I cant install certificate

Rip · March 29, 2023, 12:35pm

Also it looks to me like you have already obtained certs for your domain.

Is it possible to use one of them?

massimo45 · March 29, 2023, 12:35pm

how do i configure it correctly?

massimo45 · March 29, 2023, 12:37pm

yes i will like to use it. how do i re-install it

Rip · March 29, 2023, 12:45pm

@MikeMcQ knows a lot more about nginx configurations than I.
But for starters as he stated earlier:

But it is impossible unless the ports are open on your firewall or IDS or whatever (router)

rip:T430 ~ >>  nmap -p 22,80,443 cointex.live
Starting Nmap 7.80 ( https://nmap.org ) at 2023-03-29 05:39 PDT
Nmap scan report for cointex.live (138.68.189.23)
Host is up (0.17s latency).

PORT    STATE  SERVICE
22/tcp  open   ssh
80/tcp  closed http
443/tcp closed https

Even when one of your current certs are configured, you still need to open port 80 and 443 if you expect the site(s) to be available publicly.

massimo45 · March 29, 2023, 12:48pm

thank you. how do i open the port?

MikeMcQ · March 29, 2023, 12:57pm

Your ports were open earlier otherwise rip would not have seen the response to the "header" request for HTTP. And, Let's Encrypt servers also saw 403 error.

It looks like you now stopped nginx. Did you?

massimo45 · March 29, 2023, 12:58pm

yes i did

MikeMcQ · March 29, 2023, 12:58pm

What does this show

certbot certificates

massimo45 · March 29, 2023, 12:58pm

Found the following certs:
Certificate Name: cointex.live
Serial Number: 4cedc1103e0f5cad0a60afb880696d71548
Key Type: RSA
Domains: cointex.live www.cointex.live
Expiry Date: 2023-06-27 11:41:38+00:00 (VALID: 89 days)
Certificate Path: /etc/letsencrypt/live/cointex.live/fullchain.pem
Private Key Path: /etc/letsencrypt/live/cointex.live/privkey.pem

Rip · March 29, 2023, 12:58pm

That depends on your environment in which I an not an expert.
You are running vps on digital ocean with nginx. The syntax is different than what I am proficient at.
I am not fluent on nginx or vps configs. An expert with your configuration will help you.
@MikeMcQ or @rg305 might be close by...

massimo45 · March 29, 2023, 1:00pm

okay
thank you

MikeMcQ · March 29, 2023, 1:01pm

Excellent. You have your cert and private key files on your machine. You just need to configure nginx to use them.

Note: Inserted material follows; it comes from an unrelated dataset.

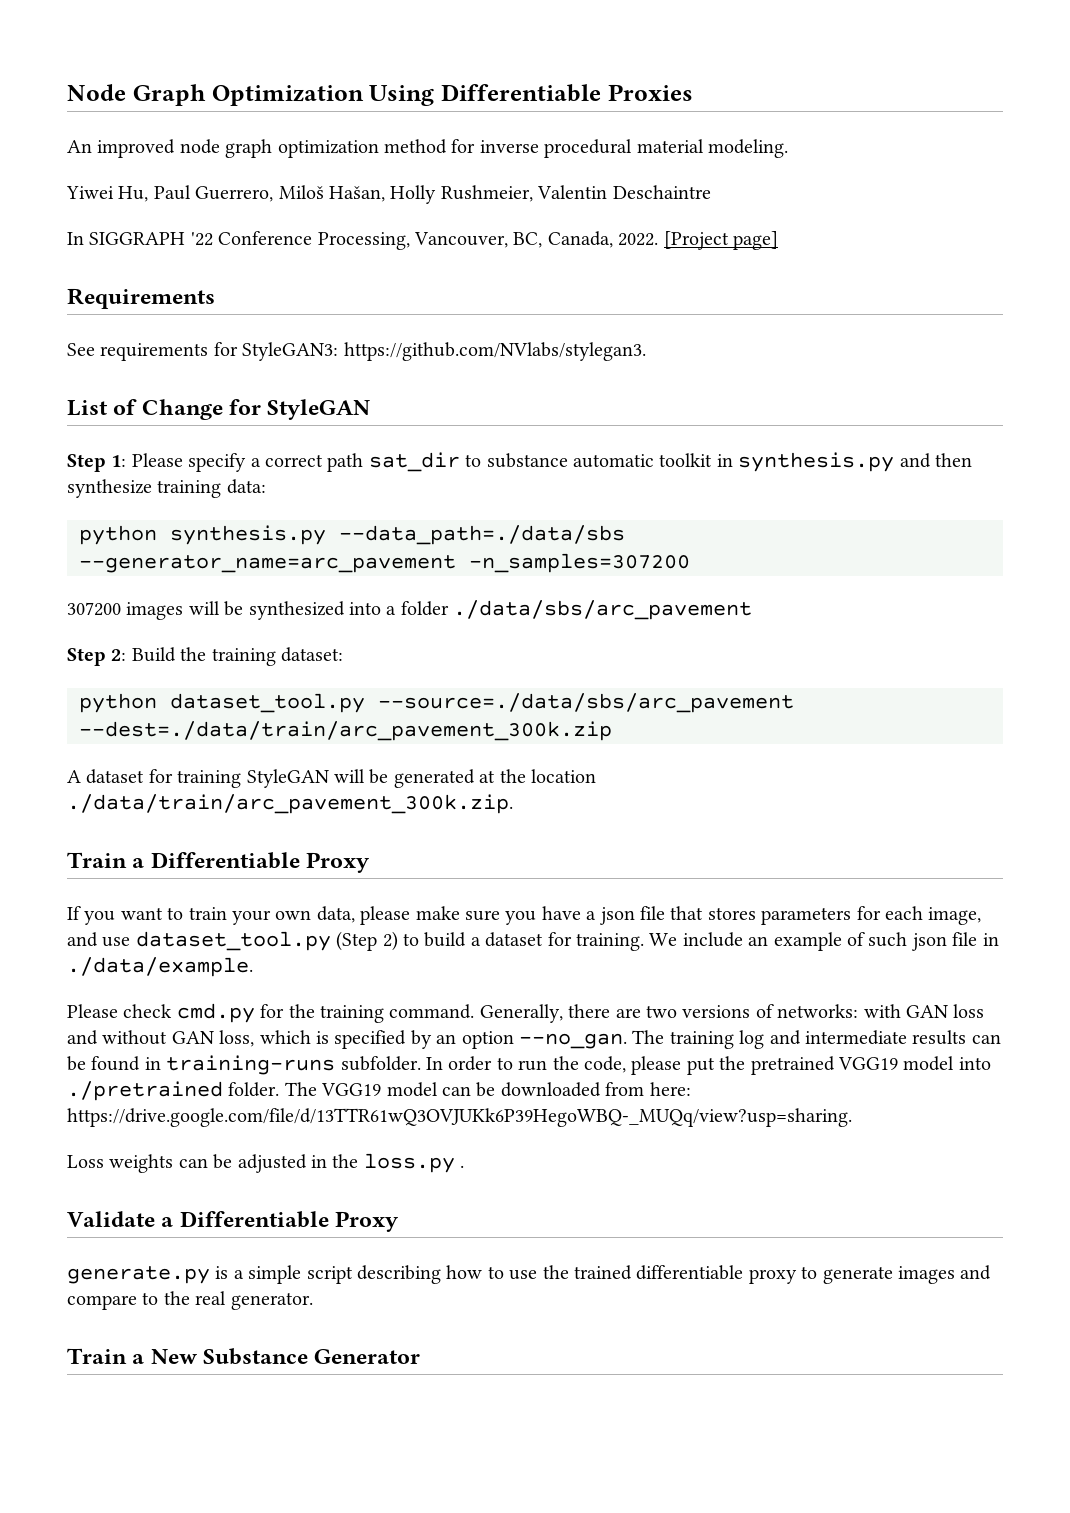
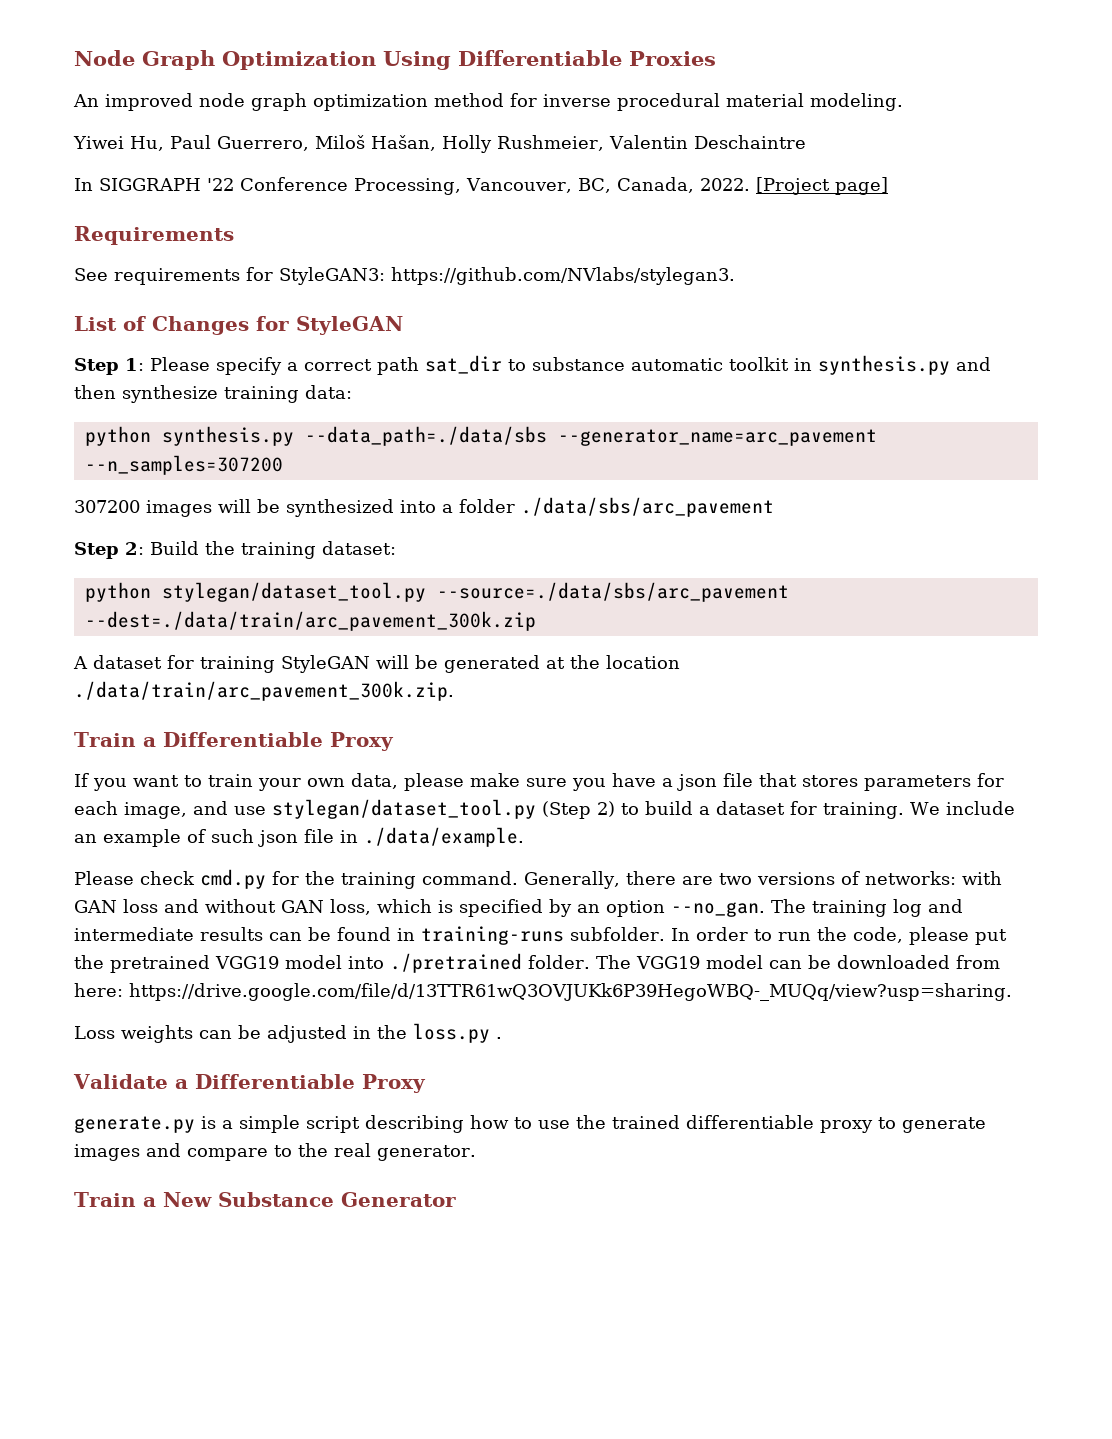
[141,399,223,420] Change -> [152,316,249,335] Changes
[469,553,690,573] -n_samples=307200 -> [84,455,283,475] --n_samples=307200
[170,693,365,713] dataset_tool.py -> [161,582,426,602] stylegan/dataset_tool.py
[135,931,331,951] dataset_tool.py -> [272,799,536,819] stylegan/dataset_tool.py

You can do that manually or use the --nginx plug-in to help. For manual changes refer to

I recommend NOT using HSTS or Stapling until after you have stable nginx system and know exactly what these do. These are advanced options that can cause difficulties.

MikeMcQ · March 29, 2023, 1:03pm

The overall port config looks fine. You and LE both saw 403 so reached their nginx. The HTTPS requests were failing probably due to nginx not configured to use certs yet (although could be NAT issue hard to say yet). The latest failures were them stopping nginx so normal to see ports "closed".

rg305 · March 29, 2023, 4:38pm

Not sure where you learned to use that, but it doesn't fix anything that's broken.
And as certbot certificates, and the cert history shows, you already had a cert to cover those names.

Step #1: Get the HTTP sites working "normally".
Step #2: Secure the sites using the cert you already have [no need to run certbot anymore]

massimo45 · March 30, 2023, 7:10am

okay
Thanks

massimo45 · March 30, 2023, 7:11am

noted
thanks

schoen · April 4, 2023, 1:37am

A post was split to a new topic: Can't install certificate

rg305 · April 4, 2023, 5:13pm

2 posts were split to a new topic: Invalid response

rg305 · April 4, 2023, 5:21pm

2 posts were merged into an existing topic: Invalid response

system · May 4, 2023, 5:22pm

This topic was automatically closed 30 days after the last reply. New replies are no longer allowed.